726 平和の質
「平和がいいものじゃないだと。じゃあおまえは、日々魔物に襲われ殺されるかもしれない不安と恐怖に苛まれる日常の方が幸せだとでもいうのか!」
そんなバカげた事があって堪るか。誰だって、様々な恐怖には怯えたくはないはずだ。
「いつ命を失うかわからない状況にゃぁ、身を置きたくないわな」
ボクの怒号を、タカハシのおっさんはあっさり肯定しやがった。
「やっぱり平和の方がいいじゃないか。デタラメなでまかせも大概にしろ!」
「知らねぇからンな事言えンだよ。平和が故に生きる目的もなく、ただ社会の歯車として生かされ続ける日々がどれほど虚しいか」
粋がっていたタカハシのおっさんの瞳から、スンと光が失われた。その暗さは底なしの穴のように絶望的な深さを感じさせられる。
「正直俺もどっちがいいかはわかんねぇよ。今日を生きる保証のない恐怖の世界の方がいいのか、よほどの事がない限り生き続ける事がデキる虚しくて長ったるい世界の方がいいのかなんてな」
問いに対して浮かんできた記憶は、血と涙で地面を濡らしながら志半ばで事切れた人々だった。
元気いっぱいの幼なじみから希望を持ってイキイキと使命を全うしようとしていた男、視界に入っただけでも老若男女キリがない。みんな生きる事を望み、そしてまだ死にたくないと願って死んでいった。あんな終わりが、幸せなはずがない。
「人はきっと、いつ死ぬかわかんねぇから懸命に今を生きれんだと思うぜ。子供の頃ならともかく、大人になってから代わり映えも夢もない現実を淡々と生かされるだけの人生は、生きる意味が薄れてっちまうんだ」
タカハシのおっさんにドス黒いオーラが漂い始めた。不気味さはヴァリーが放っていた死のオーラ以上に近寄りがたい。

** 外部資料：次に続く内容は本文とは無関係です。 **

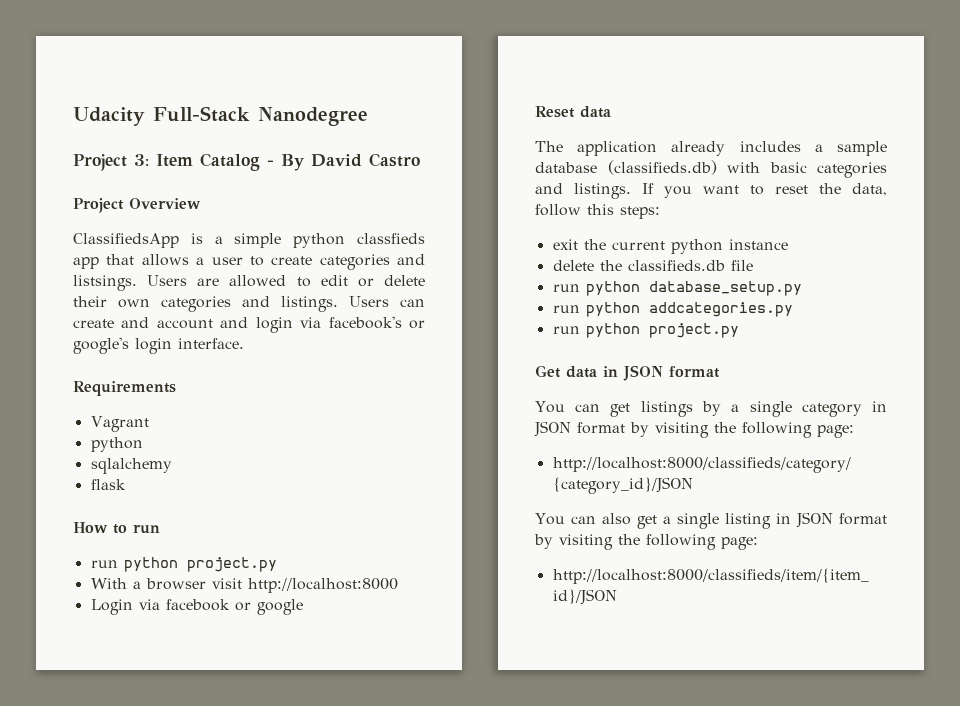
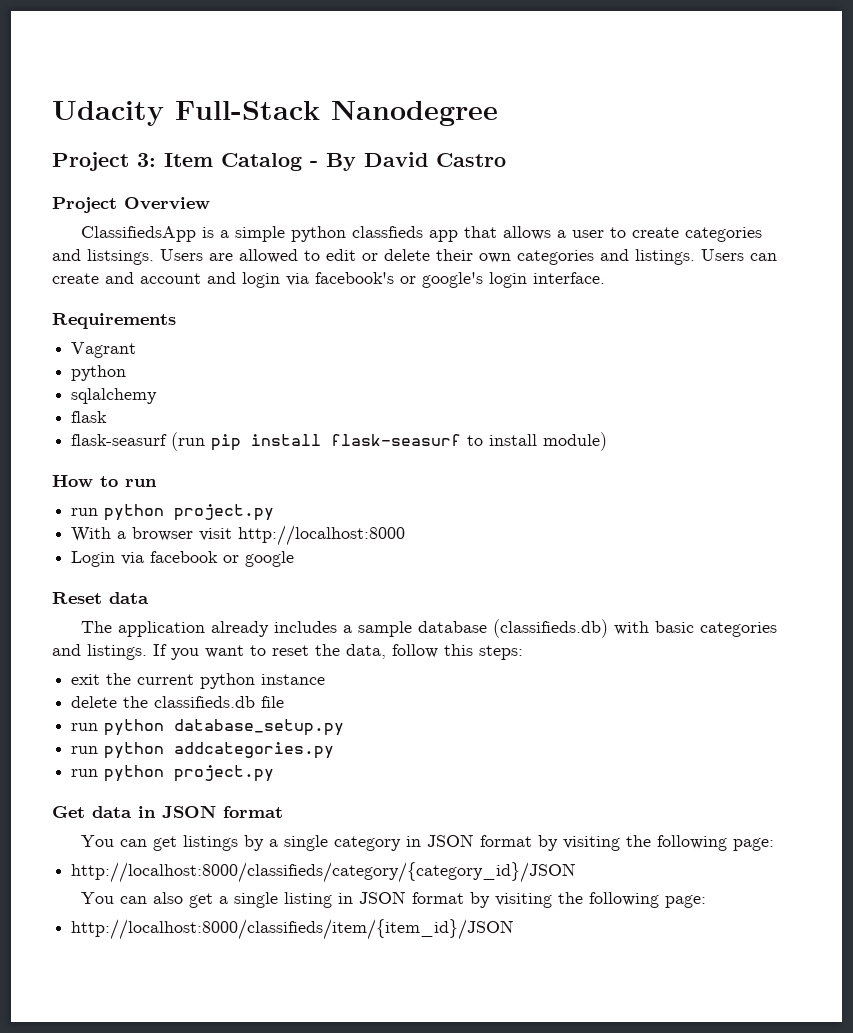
(126, 484) none -> [71,432,608,451] // flask-seasurf (run pip install flask-seasurf to install module)

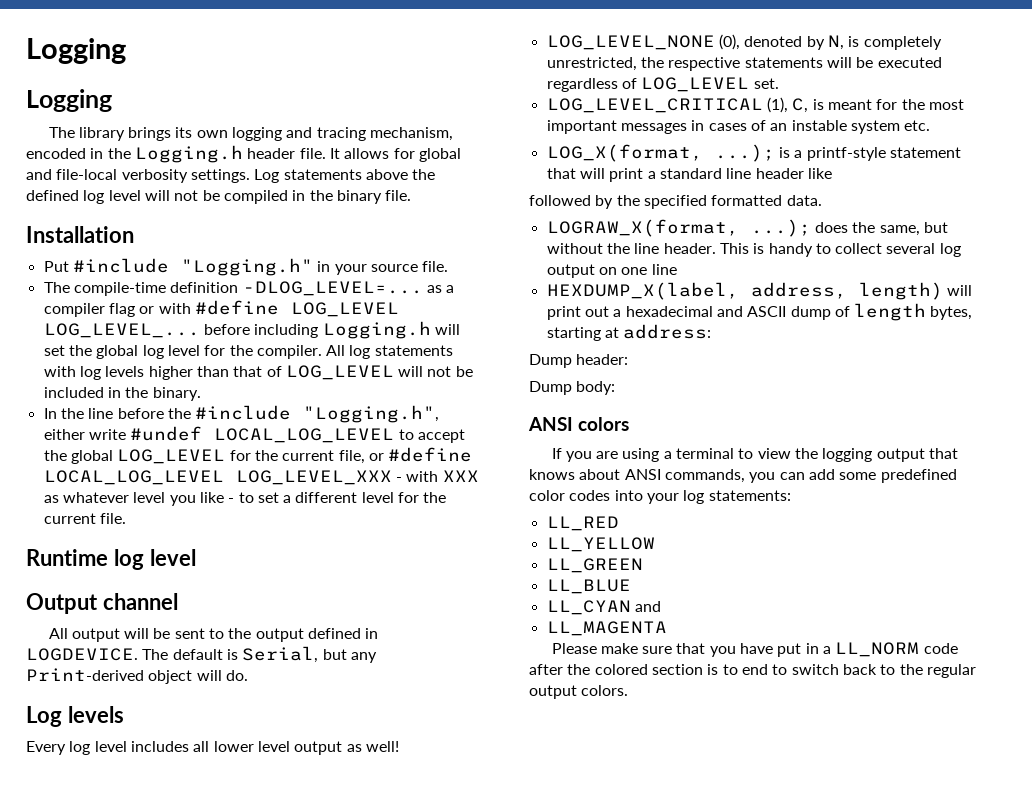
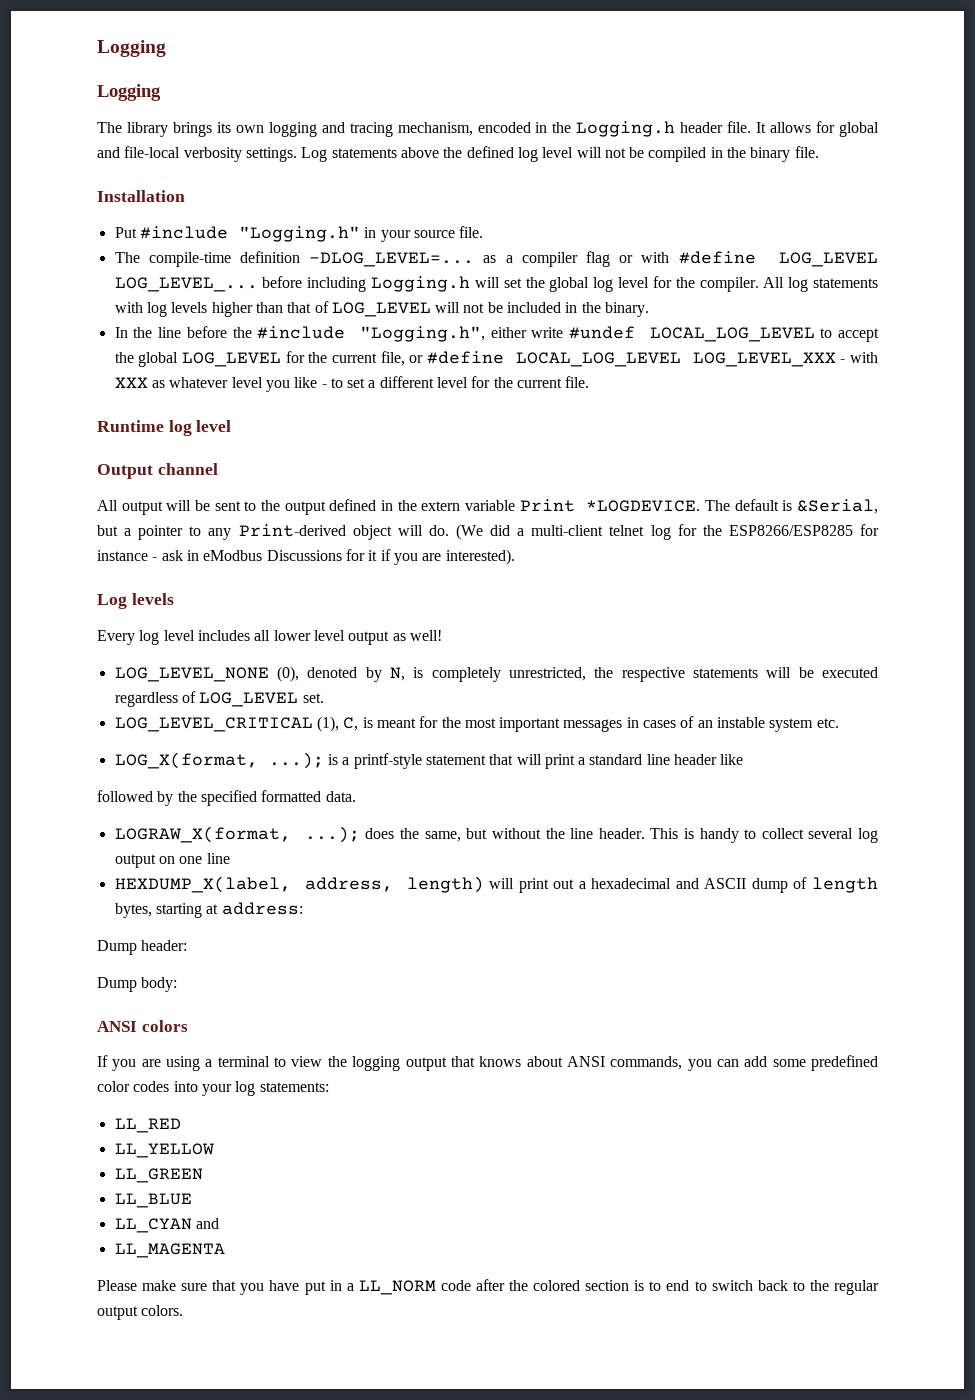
[26,646,347,663] LOGDEVICE. The default is Serial, but -> [397,499,878,514] [97,525,202,540] the extern variable Print *LOGDEVICE. The default is &Serial, but a pointer to
(248, 675) none -> [455,524,879,540] [97,549,515,565] (We did a multi-client telnet log for the ESP8266/ESP8285 for instance - ask in eModbus Discussions for it if you are interested).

「金を必要以上に稼ぐ気もないのに毎日残業をさせられるのは生き地獄だぜ。金より時間が欲しいと何度思ったか、何度願ったか。毎日定時で上がれる事を夢見ては砕かれ、あまつさえ休日出勤まで毎週のようにさせられんだからよぉ。ハタチ過ぎた男なんざ、心が衰えた瞬間からおっさんなんだよ」
視点が合わずに呆然とネガティブに喋るタカハシのおっさんが、年老いて見えてきた。
「まぁ俺を討伐したらイッコクから魔の脅威はなくなるだろうな。あとは勇者が好きなように平和にすりゃいいさ。けど気ぃつけろよ。世の中には間違った平和も存在すんだな。どんな平和にデキるかはテメェの腕次第だかんよぉ」
「どんな平和だって。平和はひとつじゃないのか」
「そりゃ築く人によって平和の種類は変わんじゃねぇのか。考えてもみろや、マリーと一緒に暮らしていた平和がどんな平和だったかをよぉ」
「あっ」
あの平和は、平和というベールで視界を遮られた不平等な平和だった。選ばれた人間だけが甘い蜜を吸い、それ以外が搾取させられ続ける偽りの平和。
「まっ、そういうこった。俺の国も平和だったけど、世界は人種の違いとかの争いが絶えないかんな」
チキュウという世界と比べてタカハシのおっさんがしみじみと呟き、クミンがハッと気付いて食いかかる。
「待ちな。人種の違いとかの争いだって。やっぱり人間以外にも人はいるんじゃないかい。そうなると魔物がいないっていうのもウソなんじゃないかい」
「あぁ勘違いすんな。人種って言っても人間の種類だ」
「はっ、人間は人間だろう」
「チキュウじゃ生まれた国や肌の色で人種を区別すんのさ。ニホンは黄色人種だな。外国じゃ白人や黒人がいて、今でもなお差別の壁は取っ払い切れていねぇ。表面上だけの平等だって結構多いはずだ。ついでに国同士の諍いも続いてる。人間の敵は究極的には人間なんだよ。なんせ歴史上争いのない時代はないんだからな。ニホンはたまたま上手く立ち回れてただけさ」
人間の敵は、人間だって。
「そんなはずはないだろ。現にボクたちは、仲間同士で手を取り合って強敵を打ち倒してきたのだから」
「盗賊や山賊の類いも人間の集まりじゃなかったか。少なくとも魔物が知能的に犯罪する事はないはずだぜ。そもそも法が適応されねぇかんな」
「それは」
人間だ。いや種族が人間じゃないとしても、人の集まりだ。
「せいぜい頑張れよ。平和は一筋縄じゃいかねぇからよ。質のいい平和が作られる事を地獄から期待してんぜ」
タカハシのおっさんは言うだけ言うと、疲れた笑みを浮かべたのだった。